Abstract
Purpose :
To evaluate the ellipsoid zone (EZ) on spectral domain optical coherence tomography (SD-OCT) and its association with visual acuity letter score (VALS) in participants with macular edema due to central retinal or hemiretinal vein occlusion in SCORE2.
Methods :
SD-OCT volume scans were evaluated and segmented at baseline, month 01 (M01), month 06 (M06), month 12 (M12), and month 24 (M24). Segmented layer coordinates were used to generate en face thickness maps showing EZ defect.
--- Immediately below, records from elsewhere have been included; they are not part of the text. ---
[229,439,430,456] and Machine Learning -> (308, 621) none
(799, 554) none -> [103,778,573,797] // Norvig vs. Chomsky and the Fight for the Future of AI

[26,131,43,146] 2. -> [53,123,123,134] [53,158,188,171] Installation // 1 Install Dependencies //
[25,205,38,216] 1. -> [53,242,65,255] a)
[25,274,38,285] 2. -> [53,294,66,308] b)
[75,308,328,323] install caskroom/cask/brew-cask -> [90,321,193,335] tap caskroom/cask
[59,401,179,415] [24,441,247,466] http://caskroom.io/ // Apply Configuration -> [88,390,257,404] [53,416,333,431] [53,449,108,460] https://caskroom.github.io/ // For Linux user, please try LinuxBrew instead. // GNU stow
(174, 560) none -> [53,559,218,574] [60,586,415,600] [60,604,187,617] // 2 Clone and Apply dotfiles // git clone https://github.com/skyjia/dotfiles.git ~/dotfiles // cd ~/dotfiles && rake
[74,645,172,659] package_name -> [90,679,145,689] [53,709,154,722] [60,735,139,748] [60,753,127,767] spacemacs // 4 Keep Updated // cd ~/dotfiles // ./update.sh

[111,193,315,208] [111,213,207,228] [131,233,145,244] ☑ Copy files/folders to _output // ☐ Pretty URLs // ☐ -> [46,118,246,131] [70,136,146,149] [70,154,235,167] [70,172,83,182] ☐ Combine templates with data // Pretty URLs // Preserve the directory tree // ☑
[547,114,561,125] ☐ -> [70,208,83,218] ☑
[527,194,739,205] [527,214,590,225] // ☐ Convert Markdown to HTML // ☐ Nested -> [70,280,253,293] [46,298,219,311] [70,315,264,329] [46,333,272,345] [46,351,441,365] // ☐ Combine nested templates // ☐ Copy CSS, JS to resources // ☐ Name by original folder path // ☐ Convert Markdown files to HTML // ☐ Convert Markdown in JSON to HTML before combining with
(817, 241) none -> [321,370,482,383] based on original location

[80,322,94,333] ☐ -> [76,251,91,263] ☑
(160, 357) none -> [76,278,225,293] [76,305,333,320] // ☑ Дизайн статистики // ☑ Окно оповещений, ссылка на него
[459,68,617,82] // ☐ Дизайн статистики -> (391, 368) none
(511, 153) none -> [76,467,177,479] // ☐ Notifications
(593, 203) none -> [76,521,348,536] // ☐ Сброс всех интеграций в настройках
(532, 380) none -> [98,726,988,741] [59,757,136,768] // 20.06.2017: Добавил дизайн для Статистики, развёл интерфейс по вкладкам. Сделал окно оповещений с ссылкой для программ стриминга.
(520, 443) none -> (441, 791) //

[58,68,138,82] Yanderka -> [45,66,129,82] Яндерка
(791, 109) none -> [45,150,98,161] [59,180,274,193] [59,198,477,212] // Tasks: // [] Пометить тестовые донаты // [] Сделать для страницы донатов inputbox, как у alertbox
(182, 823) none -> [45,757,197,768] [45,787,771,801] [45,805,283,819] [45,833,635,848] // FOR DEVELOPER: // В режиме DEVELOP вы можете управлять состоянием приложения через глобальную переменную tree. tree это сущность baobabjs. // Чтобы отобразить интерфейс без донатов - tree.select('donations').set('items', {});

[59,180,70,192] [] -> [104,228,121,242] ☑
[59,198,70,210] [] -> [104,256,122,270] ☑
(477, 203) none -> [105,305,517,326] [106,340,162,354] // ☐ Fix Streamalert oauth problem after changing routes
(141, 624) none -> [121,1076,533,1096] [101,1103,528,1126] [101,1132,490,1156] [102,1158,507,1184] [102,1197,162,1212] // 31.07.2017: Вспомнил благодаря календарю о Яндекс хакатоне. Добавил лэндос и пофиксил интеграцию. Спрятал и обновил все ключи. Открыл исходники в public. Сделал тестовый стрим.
The area of EZ defect within the central subfield (CSF) was measured using automated machine-learning. Expert graders independently reviewed all SD-OCT scans and performed qualitative assessment of EZ status as normal vs abnormal.
Results :
EZ assessment was not possible at baseline due to signal blockage in over 90% of eyes. At M01, 48.7% of eyes had an EZ defect. This proportion decreased to 39.0% and 32.8% at M06 and M12, and then increased to 44.4% at M24. Mean area of EZ defect within the CSF was 0.07 mm2 (SD 0.16) at M01, 0.05 mm2 (SD 0.12) at M06, 0.03 mm2 (SD 0.09) at M12, and 0.06 mm2 (SD 0.16) at M24. Mean VALS was better in eyes without an EZ defect compared to eyes with an EZ defect at all time points: M01 (70.2 vs 60.4, p<0.0001), M06 (74.6 vs 65.6, p=0.0001), M12 (77.0 vs 67.8, p<0.0001), and M24 (73.3 vs 57.2, p<0.0001). Area of EZ defect correlated negatively with VALS at M01 (-0.41, p<0.0001), M06 (-0.40, p<0.0001), M12 (-0.33, p<0.0001), and M24 (-0.51, p<0.0001). An EZ defect at M01 was associated with poorer VALS at M06 (-0.36, p<0.0001), M12 (-0.35, p<0.0001), and M24 (-0.40, p<0.0001). The presence of an EZ defect was associated with the grader’s assessment of abnormal EZ at all time points (p<0.0001).
Conclusions :
In SCORE2, we developed a machine-learning workflow to measure the EZ defect area in the CSF on SD-OCT. Improvement in mean VALS at M01, M06, and M12 correlated with a decrease in the EZ defect area; EZ defect and VALS worsened at M24 after no protocol-defined treatment for a year. At all visits, VALS was better in eyes without an EZ defect compared to those with an EZ defect. In addition, an EZ defect at M01 was associated with poorer VALS at M06, M12, and M24. Machine-learning assessment of the EZ defect was strongly associated with the reading center’s assessment of an abnormal EZ.
This is a 2020 ARVO Annual Meeting abstract.